Hehuang Pharmaceutical (00013) launches global clinical development of ATTC candidate HMPL-A251 for the treatment of solid tumors

Zhitong Finance App News, Hehuang Pharmaceutical (00013) issued an announcement to launch a global Phase I clinical development project for HMPL-A251. HMPL-A251 is the world's first PI3K/PIKK-HER2 antibody-targeted conjugation drug (“ATTC”). It consists of a highly selective and potent PI3K/PIKK inhibitor as payload (payload) and humanized anti-HER2 IgG1 antibody conjugated through a lyzable ligator (linker). Research will be carried out in the US and China. The first patient received the first dose of medication in China on December 16, 2025.

This first human trial is a phase I/IIa, open-label, multicenter clinical study to evaluate the use of HMPL-A251 as a single agent for the treatment of adult patients with unresectable, advanced or metastatic solid tumors with HER2 expression. The study was divided into two phases: phase I dose escalation phase and phase IIa dose expansion and optimization phase. The main indicators of the study were the safety and tolerability of HMPL-A251, determining the maximum tolerable dose (MTD) and/or recommended dose extension (RDE) in phase I, further evaluating safety and initial efficacy under RDE, and determining recommended doses for phase II (RP2D) or phase III (RP3D) clinical trials in phase IIa. Secondary indicators include initial antitumor activity, pharmacokinetic characteristics, and immunogenicity of HMPL-A251.

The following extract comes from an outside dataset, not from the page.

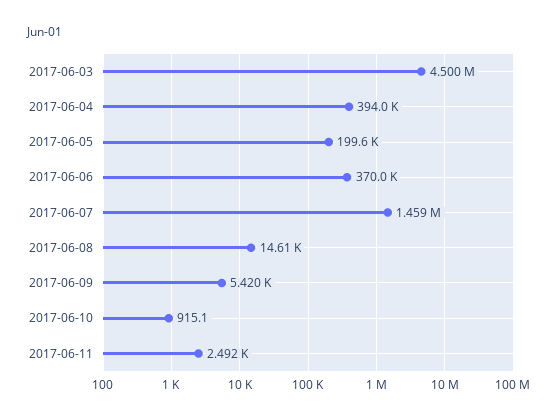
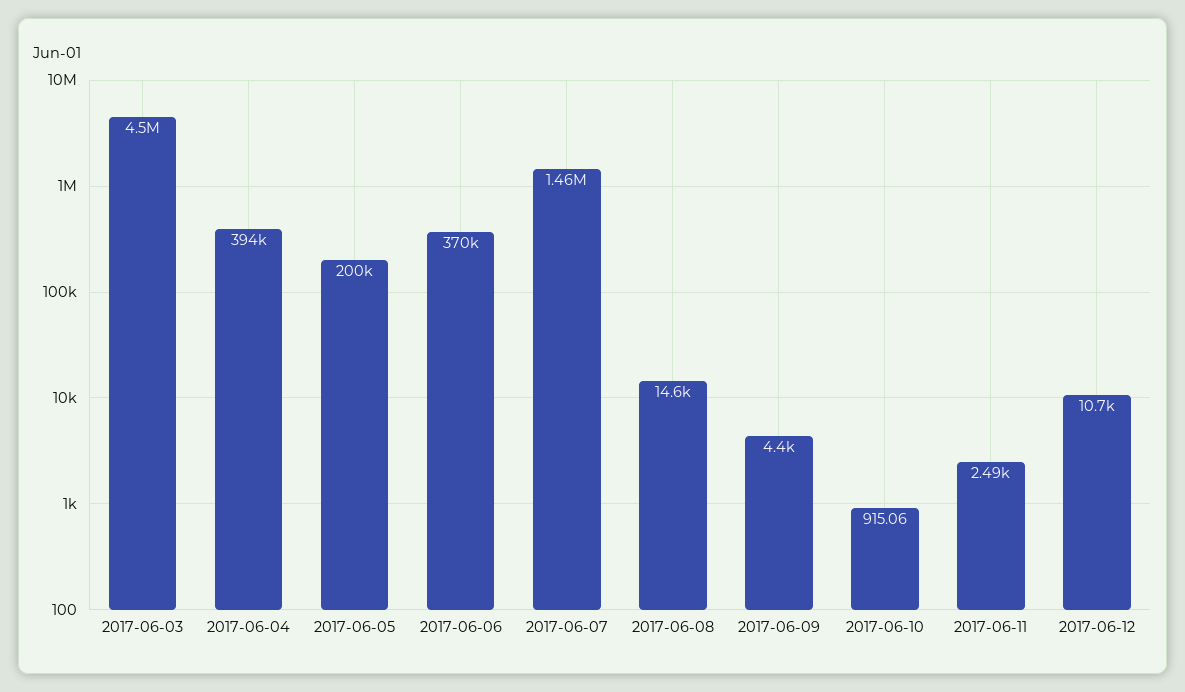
2017-06-09: 5420 -> 4400
2017-06-12: none -> 10700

HMPL-A251 is the first drug candidate to enter clinical development under Hewang Pharmaceutical's next-generation ATTC platform. The platform's first drug candidates adopted potent and highly selective PI3K/PIKK inhibitors as payloads. By coupling this innovative payload with an anti-HER2 antibody, HMPL-A251 was designed to target HER2 expression tumor cells, and is expected to overcome the systemic toxicity and narrow treatment window that have long limited the use of PI3K/PIKK inhibitors. This strategy aims to improve overall tolerance while achieving more effective and long-lasting pathway inhibition.

Pre-clinical data on HMPL-A251 were presented at the 2025 AACR-NCI-EORTC International Conference on Molecular Targeting and Cancer Therapy. These data confirm the potential for translational application of the ATTC platform, support the ongoing global clinical evaluation of HMPL-A251, and demonstrate the broad potential of Huhuang Pharmaceutical's connector-payload combination based on PI3K/PIKK inhibitors, which is expected to derive a series of future ATTC drug candidates.